## [Task data]

__________

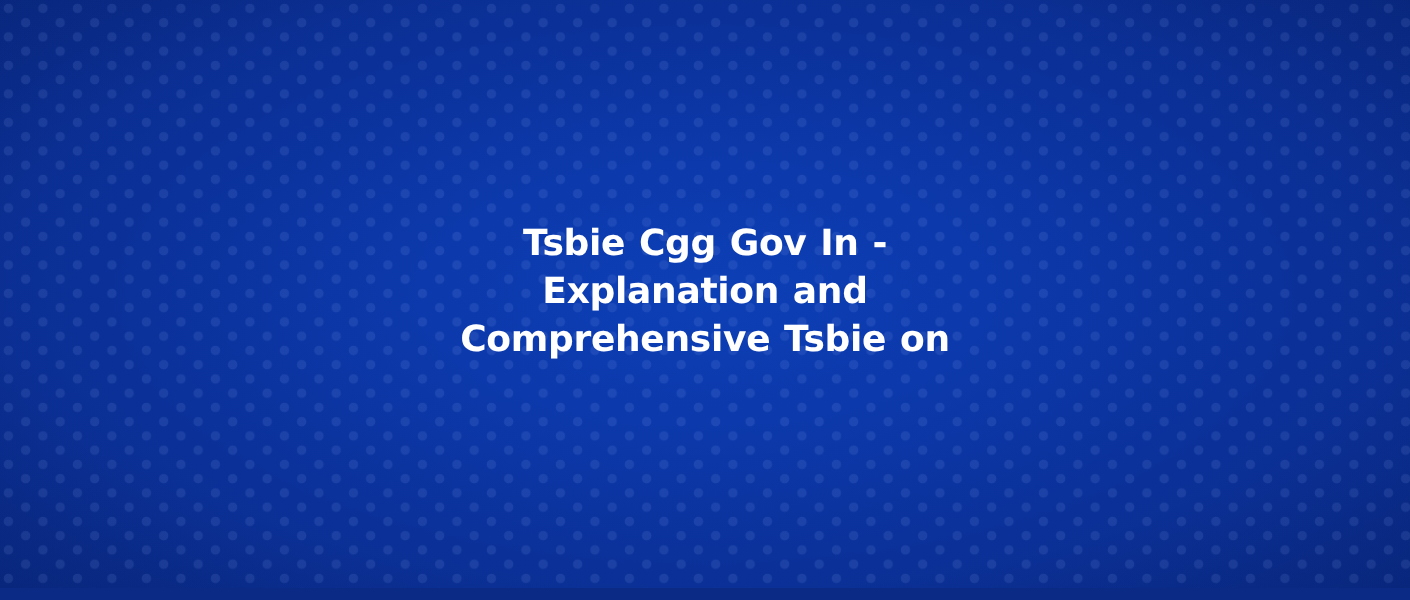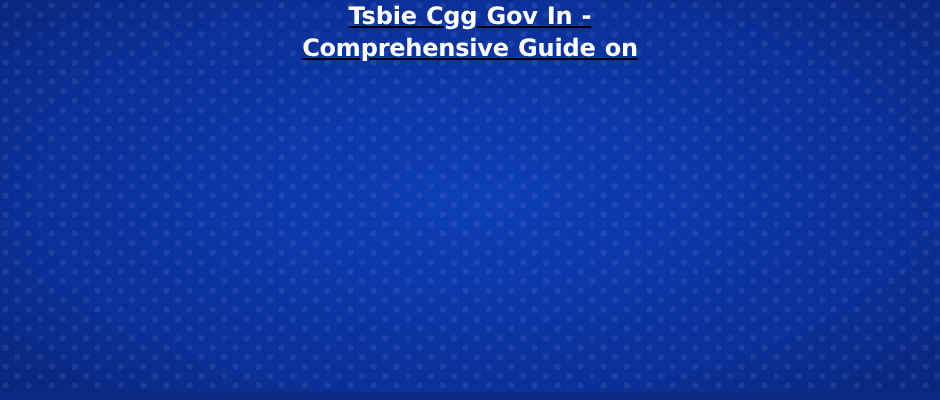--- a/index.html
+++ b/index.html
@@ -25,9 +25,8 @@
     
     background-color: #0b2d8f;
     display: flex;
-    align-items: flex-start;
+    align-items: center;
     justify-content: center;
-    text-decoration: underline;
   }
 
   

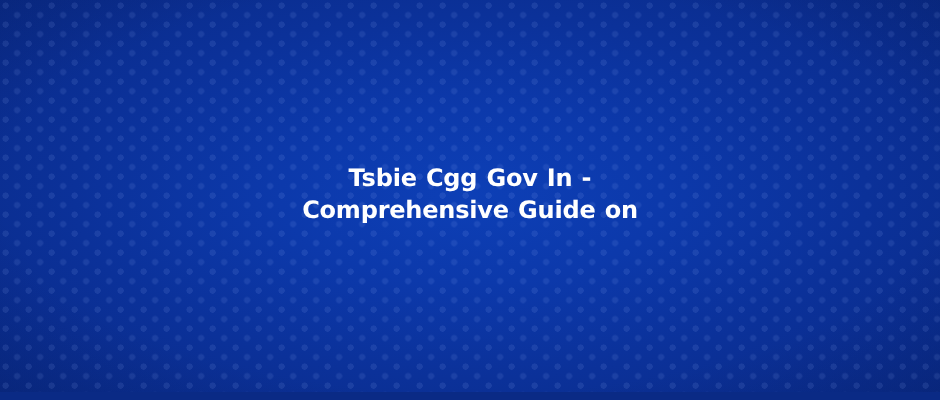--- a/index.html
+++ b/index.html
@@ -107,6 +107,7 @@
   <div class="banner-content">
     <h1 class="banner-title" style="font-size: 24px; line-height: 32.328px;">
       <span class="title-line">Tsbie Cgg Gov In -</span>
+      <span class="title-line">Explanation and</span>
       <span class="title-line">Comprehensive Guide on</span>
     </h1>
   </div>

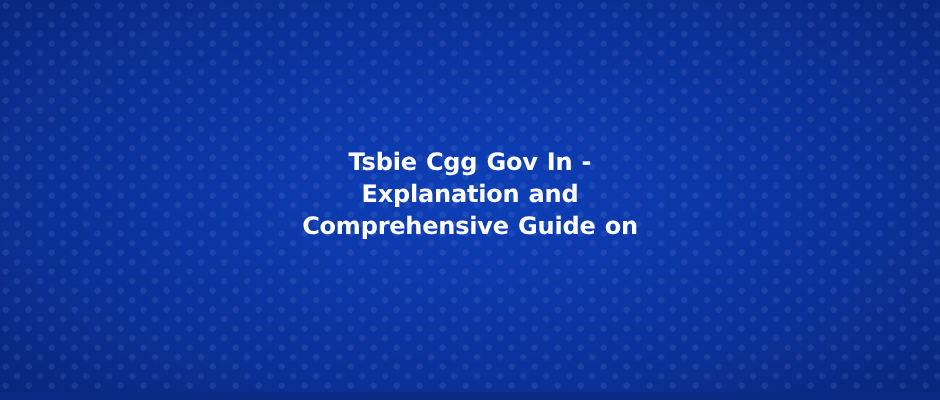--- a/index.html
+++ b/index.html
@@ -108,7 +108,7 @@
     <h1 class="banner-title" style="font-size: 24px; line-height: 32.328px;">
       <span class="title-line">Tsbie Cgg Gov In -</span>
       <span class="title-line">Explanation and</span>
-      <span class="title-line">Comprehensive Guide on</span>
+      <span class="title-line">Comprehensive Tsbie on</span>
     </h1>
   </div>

__________

Your answer should consist of copies of the lines above that include the string "center".

## [Expected answer]
+    align-items: center;
     justify-content: center;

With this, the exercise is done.